Очерки и рассказы (1882 - 1883) - Страница 5

Изменить размер шрифта:

— Посадил! — отвечал он, пожав плечами и поздоровавшись.

— Кого посадил?

— Да эту самую проститутку-то!.. Посадил в холодную.

— За что же?

— Да куда я ее дену? Доктор ждал, ждал — не дождался, обещался приехать после, а пока что оставил записку — "надзирать"… А как я буду надзирать за ней? Не караульщика же в самом деле нанимать мне… На какие деньги?.. Ну и распорядился запереть в темную… Накормить — накормят… А ведь так-то пустить на волю — она вон совсем уж голоса лишилась — так ее пустить нельзя.

— Почему же в холодную?

— Да куда же-с? Ведь нету… Ведь у нас ничего этого нету… Больница за пятьдесят верст… Ведь нету этого ничего… У нас холодная за все — и клиника и тюрьма, и исправляем, и отрезвляем, и внушаем — всё в одном месте. Запер в холодную — и все! Кабы какие прочие способы были или что-нибудь по-христиански, а то ведь нету. Холодная — это есть, — ну, и сажаем… Даже странники, которые, бывает, ко святым местам идут, ночевать просятся — и тех, бывало, в холодную на ночлег запираем, потому народ набаловавши, распустивши… Иной странник попросится ночевать, да и обмолебствует что-нибудь из сундука…

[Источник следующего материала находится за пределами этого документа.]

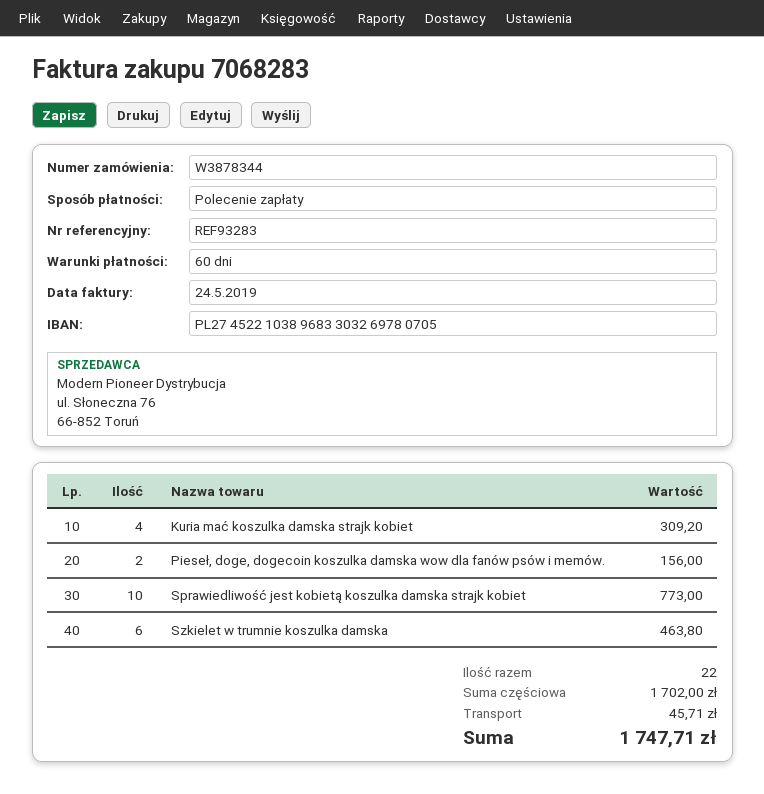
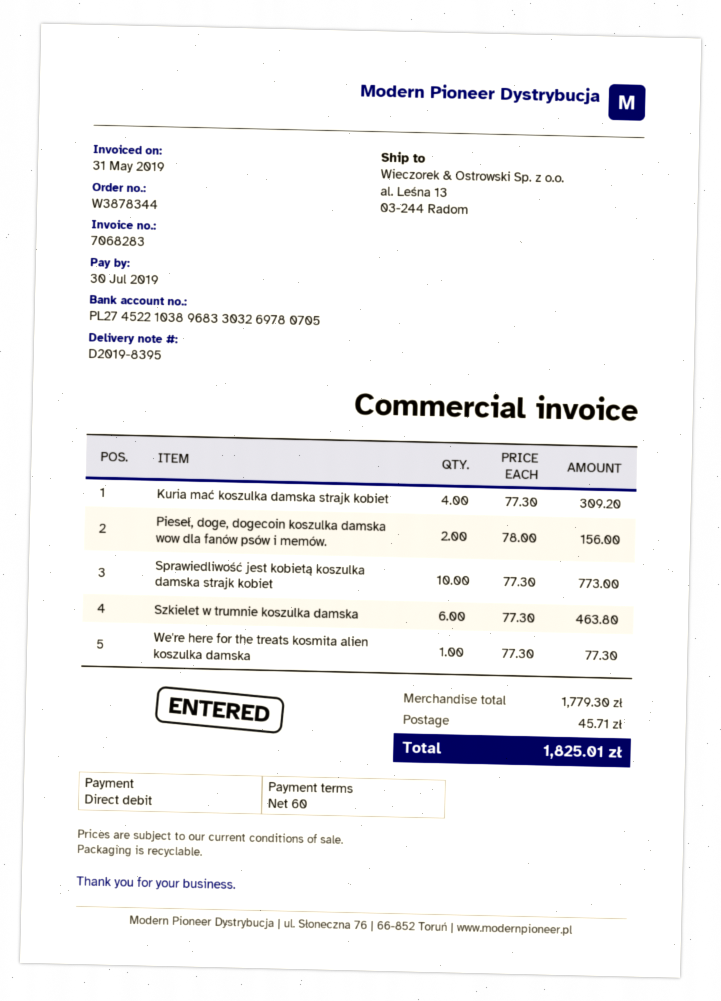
invoice date: 2019-05-24 -> 2019-05-31
We're here for the treats kosmita alien koszulka damska: none -> 1 for 77.30
subtotal: 1702.00 -> 1779.30
total: 1747.71 -> 1825.01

Старшина помолчал, отер платком лоб и проговорил:

— Конечно, воет, сидит… Я и сам понимаю, что за удовольствие за железной решеткой сидеть, да ведь, матушка моя, ничего не поделаешь… Ведь этакую болезнь в народе разводить — тоже не хвалят за это… Я уж и так отвечаю, отвечаю, уж и отвечать-то устал…

Прибавив своим рассказом к тяжелому впечатлению дня еще новую тяжелую и неприветливую черту, старшина ушел. Но этим дело не кончилось, и на другой же день последовало новое дополнение.

— Петр Петрович вас спрашивает, — сказали мне утром следующего дня.

Петр Петрович был все тот же старшина.

— Где он?

— Он на лошади, в телеге…

Я вышел на дорогу. Петр Петрович сидел, а внизу, в ногах у него, на мешке, сидела девочка лет четырех и во всю мочь заливалась горючими слезами. Вся она была в грязи, в одном ситцевом платьишке, которое заменяло и рубашку; ноги были босые, грязные, а голова простоволосая.

— Что мне вот с этой девочкой делать? Матку-то сегодня в лазарет отправили, а вот дочка осталась.

— Это той, про которую вы вчера рассказывали?

— Вот этой самой дочь… Мать-то, должно быть, не сказала доктору — думала, отпустит, — он уехал, приказав отвезть ее в лазарет, а про девочку ничего не сказано… Отдать к матери — ну-ко и девочка захворает? Так что бы чего — на ней неприметно, ничего худого… Оставить здесь — никто не берет, боятся. И в самом деле, может и девочка больна… Куда я с ней денусь?

Дня через два-три девочку эту удалось пристроить у одной вдовы; но теперь, в эту минуту, про которую я рассказываю, положение ее было самое трогательное.

— Взять?.. Но, может быть, она больна?.. Не взять, так куда же она денется?

К телеге подошло еще несколько человек, два мужика и баба. Все мы стояли и думали, но ничего не могли придумать.

— Ну куда я ее дену? — спрашивал старшина. — Да не кричи ты! Чего горло-то пялишь?.. Не пропадет твоя мамка..

— Больная ежели, не возьмут! — говорила баба, и мужики подтверждали.

"Холодная" и тут рисовалась как единственное нейтральное спасительное место, но оставить девочку в холодной было невозможно.

— Н-нет! — подумавши и покачав головой, проговорил один из зрителей и пошел прочь.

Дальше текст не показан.